- What is needed:
Reproduce every entry exactly as given.
*** Opening Records supplied ***
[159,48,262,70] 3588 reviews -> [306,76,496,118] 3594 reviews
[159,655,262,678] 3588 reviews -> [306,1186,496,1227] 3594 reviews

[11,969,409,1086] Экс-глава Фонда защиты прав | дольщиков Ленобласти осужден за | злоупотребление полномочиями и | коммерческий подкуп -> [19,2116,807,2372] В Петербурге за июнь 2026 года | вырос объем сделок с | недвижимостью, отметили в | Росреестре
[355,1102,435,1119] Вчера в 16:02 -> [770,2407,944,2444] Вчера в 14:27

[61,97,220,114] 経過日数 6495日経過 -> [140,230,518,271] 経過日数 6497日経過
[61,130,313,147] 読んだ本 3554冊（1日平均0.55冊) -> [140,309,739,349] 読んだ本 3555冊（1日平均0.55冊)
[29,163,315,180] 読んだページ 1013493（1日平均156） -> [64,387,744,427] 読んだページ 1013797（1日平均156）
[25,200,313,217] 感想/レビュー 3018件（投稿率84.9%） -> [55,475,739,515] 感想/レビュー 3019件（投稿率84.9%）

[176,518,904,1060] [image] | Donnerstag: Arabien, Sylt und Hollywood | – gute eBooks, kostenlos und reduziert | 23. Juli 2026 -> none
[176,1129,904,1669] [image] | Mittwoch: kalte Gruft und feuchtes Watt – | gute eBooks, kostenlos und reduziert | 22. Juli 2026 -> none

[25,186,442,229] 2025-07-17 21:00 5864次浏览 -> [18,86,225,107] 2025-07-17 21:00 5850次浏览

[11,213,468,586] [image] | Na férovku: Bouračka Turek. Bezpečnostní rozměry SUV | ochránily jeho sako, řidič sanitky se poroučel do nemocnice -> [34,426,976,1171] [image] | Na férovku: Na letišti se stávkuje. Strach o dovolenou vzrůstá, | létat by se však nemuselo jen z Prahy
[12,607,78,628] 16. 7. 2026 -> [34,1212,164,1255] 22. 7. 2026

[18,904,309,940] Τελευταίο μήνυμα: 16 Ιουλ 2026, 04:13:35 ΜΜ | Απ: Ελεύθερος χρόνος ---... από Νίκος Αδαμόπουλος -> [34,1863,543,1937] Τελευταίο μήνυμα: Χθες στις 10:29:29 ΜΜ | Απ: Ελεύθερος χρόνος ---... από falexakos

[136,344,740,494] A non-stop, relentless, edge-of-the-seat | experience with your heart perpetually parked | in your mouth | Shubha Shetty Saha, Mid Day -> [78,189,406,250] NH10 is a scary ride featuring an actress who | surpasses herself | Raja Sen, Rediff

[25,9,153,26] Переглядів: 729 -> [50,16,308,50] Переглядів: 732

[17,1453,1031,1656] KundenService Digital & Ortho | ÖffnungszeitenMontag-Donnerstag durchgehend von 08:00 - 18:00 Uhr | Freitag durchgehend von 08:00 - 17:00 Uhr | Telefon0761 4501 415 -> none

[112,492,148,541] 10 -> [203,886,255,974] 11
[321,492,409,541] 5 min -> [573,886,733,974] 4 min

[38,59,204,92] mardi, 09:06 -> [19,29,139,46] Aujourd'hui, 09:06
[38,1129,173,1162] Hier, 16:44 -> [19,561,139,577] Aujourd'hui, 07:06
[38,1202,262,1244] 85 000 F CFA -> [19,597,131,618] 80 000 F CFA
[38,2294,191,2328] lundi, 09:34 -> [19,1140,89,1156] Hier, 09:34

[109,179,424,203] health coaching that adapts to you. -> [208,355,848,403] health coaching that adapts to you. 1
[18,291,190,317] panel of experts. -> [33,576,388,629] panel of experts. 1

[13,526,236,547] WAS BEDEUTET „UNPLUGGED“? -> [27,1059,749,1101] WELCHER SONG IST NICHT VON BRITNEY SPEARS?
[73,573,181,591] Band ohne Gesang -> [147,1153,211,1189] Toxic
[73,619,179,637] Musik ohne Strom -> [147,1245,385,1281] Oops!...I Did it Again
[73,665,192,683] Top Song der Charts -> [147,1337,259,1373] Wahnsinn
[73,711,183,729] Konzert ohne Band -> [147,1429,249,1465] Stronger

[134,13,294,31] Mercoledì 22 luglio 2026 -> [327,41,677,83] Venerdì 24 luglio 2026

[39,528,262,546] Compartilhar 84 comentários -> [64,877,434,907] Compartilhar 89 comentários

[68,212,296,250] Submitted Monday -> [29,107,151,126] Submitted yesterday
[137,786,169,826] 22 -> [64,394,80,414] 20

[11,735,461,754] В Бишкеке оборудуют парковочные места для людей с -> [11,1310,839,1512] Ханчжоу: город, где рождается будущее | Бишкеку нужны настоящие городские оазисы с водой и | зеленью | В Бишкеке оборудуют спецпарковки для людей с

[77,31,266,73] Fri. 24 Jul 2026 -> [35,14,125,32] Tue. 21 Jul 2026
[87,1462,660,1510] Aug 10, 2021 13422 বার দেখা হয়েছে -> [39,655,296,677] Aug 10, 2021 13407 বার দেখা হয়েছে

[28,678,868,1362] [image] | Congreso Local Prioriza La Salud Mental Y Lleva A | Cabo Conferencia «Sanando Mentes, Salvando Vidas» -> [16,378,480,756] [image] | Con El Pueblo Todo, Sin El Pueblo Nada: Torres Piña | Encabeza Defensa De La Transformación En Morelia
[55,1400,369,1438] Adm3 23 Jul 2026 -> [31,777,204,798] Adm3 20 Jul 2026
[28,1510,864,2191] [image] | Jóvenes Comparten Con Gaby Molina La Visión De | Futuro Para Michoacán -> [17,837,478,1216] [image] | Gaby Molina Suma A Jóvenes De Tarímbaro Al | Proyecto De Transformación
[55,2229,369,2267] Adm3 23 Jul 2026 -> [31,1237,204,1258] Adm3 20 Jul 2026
*** Closing Records supplied ***
- Worked solution:
[159,48,262,70] 3588 reviews -> [306,76,496,118] 3594 reviews
[159,655,262,678] 3588 reviews -> [306,1186,496,1227] 3594 reviews

[11,969,409,1086] Экс-глава Фонда защиты прав | дольщиков Ленобласти осужден за | злоупотребление полномочиями и | коммерческий подкуп -> [19,2116,807,2372] В Петербурге за июнь 2026 года | вырос объем сделок с | недвижимостью, отметили в | Росреестре
[355,1102,435,1119] Вчера в 16:02 -> [770,2407,944,2444] Вчера в 14:27

[61,97,220,114] 経過日数 6495日経過 -> [140,230,518,271] 経過日数 6497日経過
[61,130,313,147] 読んだ本 3554冊（1日平均0.55冊) -> [140,309,739,349] 読んだ本 3555冊（1日平均0.55冊)
[29,163,315,180] 読んだページ 1013493（1日平均156） -> [64,387,744,427] 読んだページ 1013797（1日平均156）
[25,200,313,217] 感想/レビュー 3018件（投稿率84.9%） -> [55,475,739,515] 感想/レビュー 3019件（投稿率84.9%）

[176,518,904,1060] [image] | Donnerstag: Arabien, Sylt und Hollywood | – gute eBooks, kostenlos und reduziert | 23. Juli 2026 -> none
[176,1129,904,1669] [image] | Mittwoch: kalte Gruft und feuchtes Watt – | gute eBooks, kostenlos und reduziert | 22. Juli 2026 -> none

[25,186,442,229] 2025-07-17 21:00 5864次浏览 -> [18,86,225,107] 2025-07-17 21:00 5850次浏览

[11,213,468,586] [image] | Na férovku: Bouračka Turek. Bezpečnostní rozměry SUV | ochránily jeho sako, řidič sanitky se poroučel do nemocnice -> [34,426,976,1171] [image] | Na férovku: Na letišti se stávkuje. Strach o dovolenou vzrůstá, | létat by se však nemuselo jen z Prahy
[12,607,78,628] 16. 7. 2026 -> [34,1212,164,1255] 22. 7. 2026

[18,904,309,940] Τελευταίο μήνυμα: 16 Ιουλ 2026, 04:13:35 ΜΜ | Απ: Ελεύθερος χρόνος ---... από Νίκος Αδαμόπουλος -> [34,1863,543,1937] Τελευταίο μήνυμα: Χθες στις 10:29:29 ΜΜ | Απ: Ελεύθερος χρόνος ---... από falexakos

[136,344,740,494] A non-stop, relentless, edge-of-the-seat | experience with your heart perpetually parked | in your mouth | Shubha Shetty Saha, Mid Day -> [78,189,406,250] NH10 is a scary ride featuring an actress who | surpasses herself | Raja Sen, Rediff

[25,9,153,26] Переглядів: 729 -> [50,16,308,50] Переглядів: 732

[17,1453,1031,1656] KundenService Digital & Ortho | ÖffnungszeitenMontag-Donnerstag durchgehend von 08:00 - 18:00 Uhr | Freitag durchgehend von 08:00 - 17:00 Uhr | Telefon0761 4501 415 -> none

[112,492,148,541] 10 -> [203,886,255,974] 11
[321,492,409,541] 5 min -> [573,886,733,974] 4 min

[38,59,204,92] mardi, 09:06 -> [19,29,139,46] Aujourd'hui, 09:06
[38,1129,173,1162] Hier, 16:44 -> [19,561,139,577] Aujourd'hui, 07:06
[38,1202,262,1244] 85 000 F CFA -> [19,597,131,618] 80 000 F CFA
[38,2294,191,2328] lundi, 09:34 -> [19,1140,89,1156] Hier, 09:34

[109,179,424,203] health coaching that adapts to you. -> [208,355,848,403] health coaching that adapts to you. 1
[18,291,190,317] panel of experts. -> [33,576,388,629] panel of experts. 1

[13,526,236,547] WAS BEDEUTET „UNPLUGGED“? -> [27,1059,749,1101] WELCHER SONG IST NICHT VON BRITNEY SPEARS?
[73,573,181,591] Band ohne Gesang -> [147,1153,211,1189] Toxic
[73,619,179,637] Musik ohne Strom -> [147,1245,385,1281] Oops!...I Did it Again
[73,665,192,683] Top Song der Charts -> [147,1337,259,1373] Wahnsinn
[73,711,183,729] Konzert ohne Band -> [147,1429,249,1465] Stronger

[134,13,294,31] Mercoledì 22 luglio 2026 -> [327,41,677,83] Venerdì 24 luglio 2026

[39,528,262,546] Compartilhar 84 comentários -> [64,877,434,907] Compartilhar 89 comentários

[68,212,296,250] Submitted Monday -> [29,107,151,126] Submitted yesterday
[137,786,169,826] 22 -> [64,394,80,414] 20

[11,735,461,754] В Бишкеке оборудуют парковочные места для людей с -> [11,1310,839,1512] Ханчжоу: город, где рождается будущее | Бишкеку нужны настоящие городские оазисы с водой и | зеленью | В Бишкеке оборудуют спецпарковки для людей с

[77,31,266,73] Fri. 24 Jul 2026 -> [35,14,125,32] Tue. 21 Jul 2026
[87,1462,660,1510] Aug 10, 2021 13422 বার দেখা হয়েছে -> [39,655,296,677] Aug 10, 2021 13407 বার দেখা হয়েছে

[28,678,868,1362] [image] | Congreso Local Prioriza La Salud Mental Y Lleva A | Cabo Conferencia «Sanando Mentes, Salvando Vidas» -> [16,378,480,756] [image] | Con El Pueblo Todo, Sin El Pueblo Nada: Torres Piña | Encabeza Defensa De La Transformación En Morelia
[55,1400,369,1438] Adm3 23 Jul 2026 -> [31,777,204,798] Adm3 20 Jul 2026
[28,1510,864,2191] [image] | Jóvenes Comparten Con Gaby Molina La Visión De | Futuro Para Michoacán -> [17,837,478,1216] [image] | Gaby Molina Suma A Jóvenes De Tarímbaro Al | Proyecto De Transformación
[55,2229,369,2267] Adm3 23 Jul 2026 -> [31,1237,204,1258] Adm3 20 Jul 2026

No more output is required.